International Relations...

  • Oil & gas are so important to economies that suppliers can use cut-offs as a weapon, and importers may threaten or wage war to gain or maintain access.
  • Spread of nuclear-energy technologies spreads access to nuclear-weapon capabilities
  • Energy systems are "force-multiplier" targets for terrorists: dams, nuclear reactors, oil refineries...
  • Internal & international tensions & upheavals can result from energy-strategy inadequacies that threaten, create, or perpetuate great economic or environmental harm.

High fossil fuel dependence already causes big problems for Asia and the world

  • Increasing dependence on imported oil & natural gas means economic vulnerability, as well as international tensions and potential for conflict over access & terms.
  • Coal burning for electricity and industry and oil burning in vehicles are main sources of severe urban and regional air pollution - SOx, NOx, hydrocarbons, soot - with big impacts on public health, acid precipitation.
  • Emissions of CO2 from ALL fossil-fuel burning are largest driver of global climate disruption, already associated with increasing harm to human well-being and rapidly becoming more severe.
  • The oil market, pollutant transport, & climate are global. Each country is affected by what other countries do.

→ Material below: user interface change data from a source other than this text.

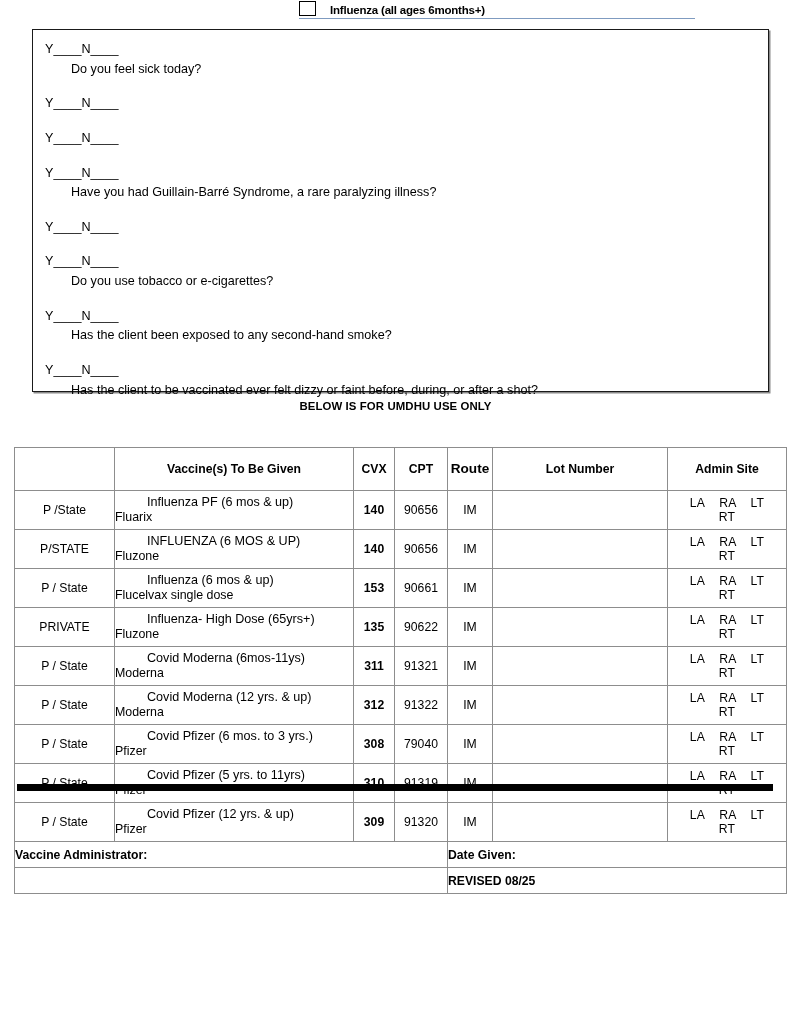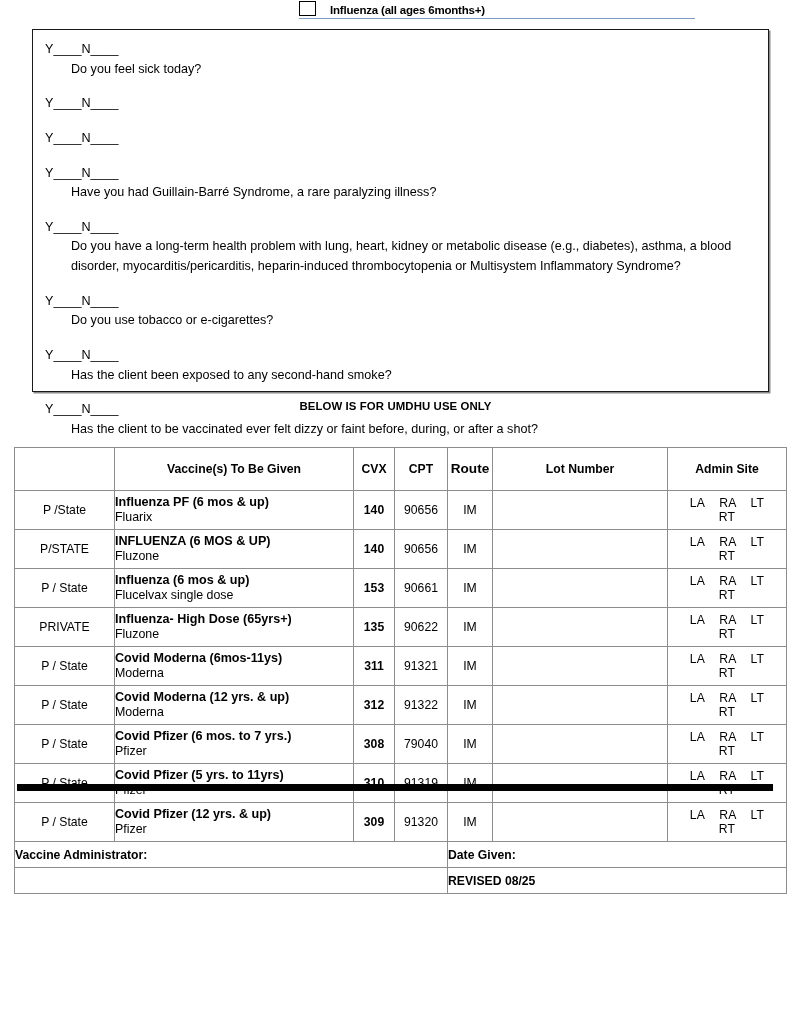"Do you have a long-term" span.q-text { html: <span>Do you have a long-term health problem with lung, heart, kidney or metabolic disease (e.g., diabetes), asthma, a blood disorder, myocarditis/pericarditis, heparin-induced thrombocytopenia or Multisystem Inflammatory Syndrome?</span> -> none }
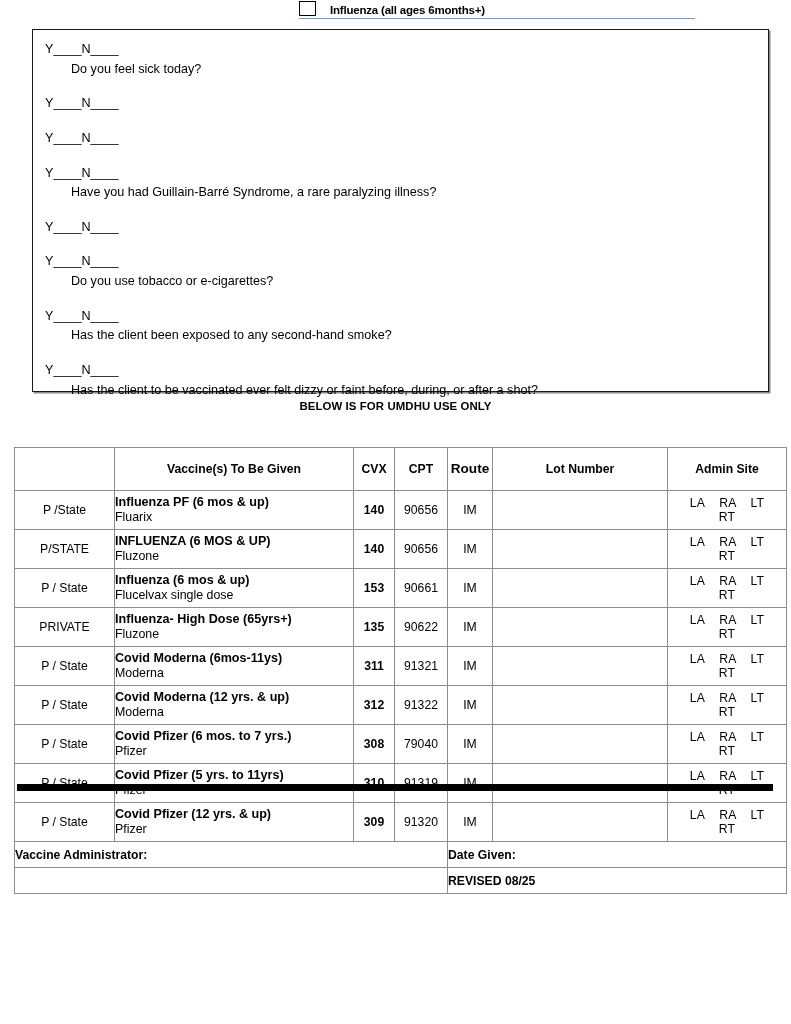"Influenza PF (6 mos &" .vaccine-name { font-weight: bold -> normal; margin-left: none -> 32px }
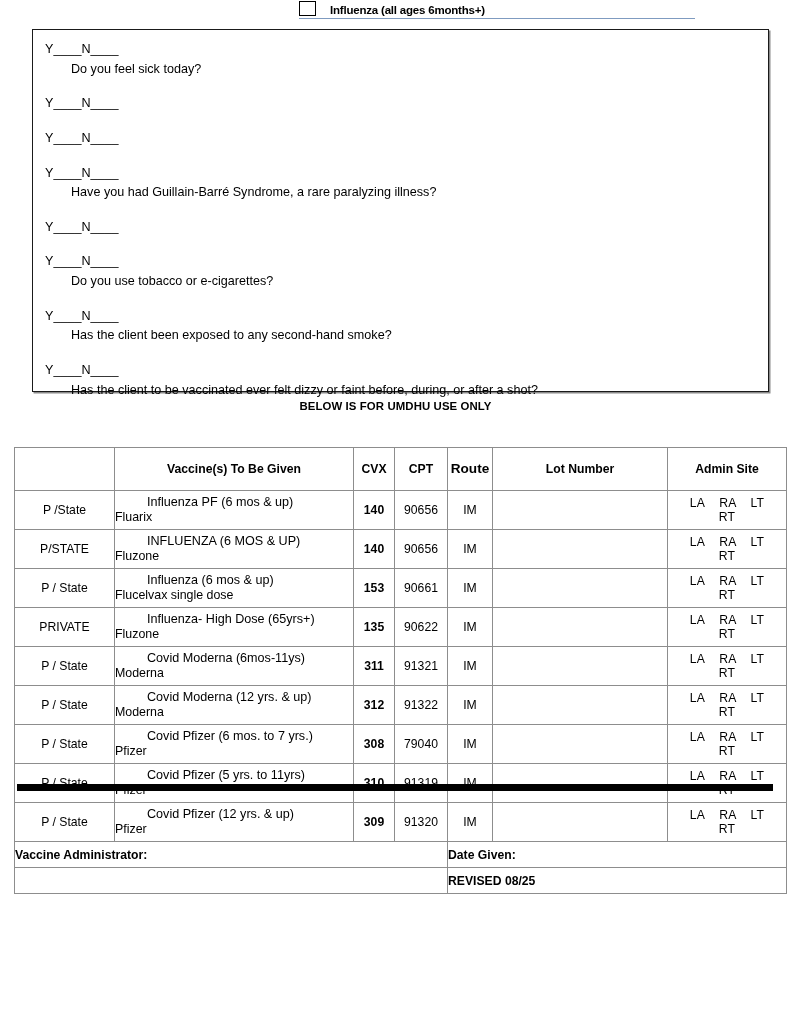"Covid Pfizer (6 mos. to" span.vaccine-name { text: 7 -> 3 }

Solutions: Better technologies are key

  • Only with improved technologies can we:
  • Limit oil imports & oil dependence overall without incurring excessive economic or environmental costs
  • Improve urban air quality while meeting growing demand for automobiles
  • Use the world's abundant coal resources without intolerable impacts on regional air quality, acid rain, and global climate
  • Expand the use of nuclear energy enough to make a difference for climate change and oil & gas dependence, while still reducing accident/terrorism & proliferation risks

Needed: New or improved technologies

  • Cleaner, more fuel-efficient motor vehicles: hybrids (diesels, plug-in hybrids)
  • More energy-efficient commercial & residential buildings
  • Fuel- and electricity-efficient manufacturing
  • Improved coal technologies to make electricity & hydrogen with CO2 capture & storage
  • Advanced nuclear reactors with increased safety and proliferation-resistant fuel cycles
  • Biofuels that don't compete with food & forests
  • Cheaper photovoltaic cells

Policy innovation is needed to:

  • Provide the scale, continuity, & coordination of effort in energy research & development needed to realize in a timely way the required technological innovations
  • Get the benefits of market competition in the electricity sector while protecting public goods (provision of basic energy services to the poor, preservation of adequate system reliability, protection of environment)
  • Ensure the rapid diffusion of cleaner and more efficient energy technologies across the least developed countries and sectors
  • Devise and implement an equitable, adequate, and achievable cooperative framework for limiting global emissions of greenhouse gases

Asia's role in solutions:

  • Good education system, high production of scientists & engineers, & business environment favor rapid innovation.
  • Asia's growing role in global energy-environment problems means USA & Europe want to cooperate with Asia to solve these problems (e.g., cost-sharing, technology transfer).
  • High growth rate of Asian economies allows for dominance of new, efficient technologies & infrastructure over old, inefficient ones.
  • This and other factors position Asia to be a world leader in renewable energy, energy efficiency, clean coal.
  • Underdeveloped rural regions in Asia provide opportunity to plan & build new resource-conserving towns.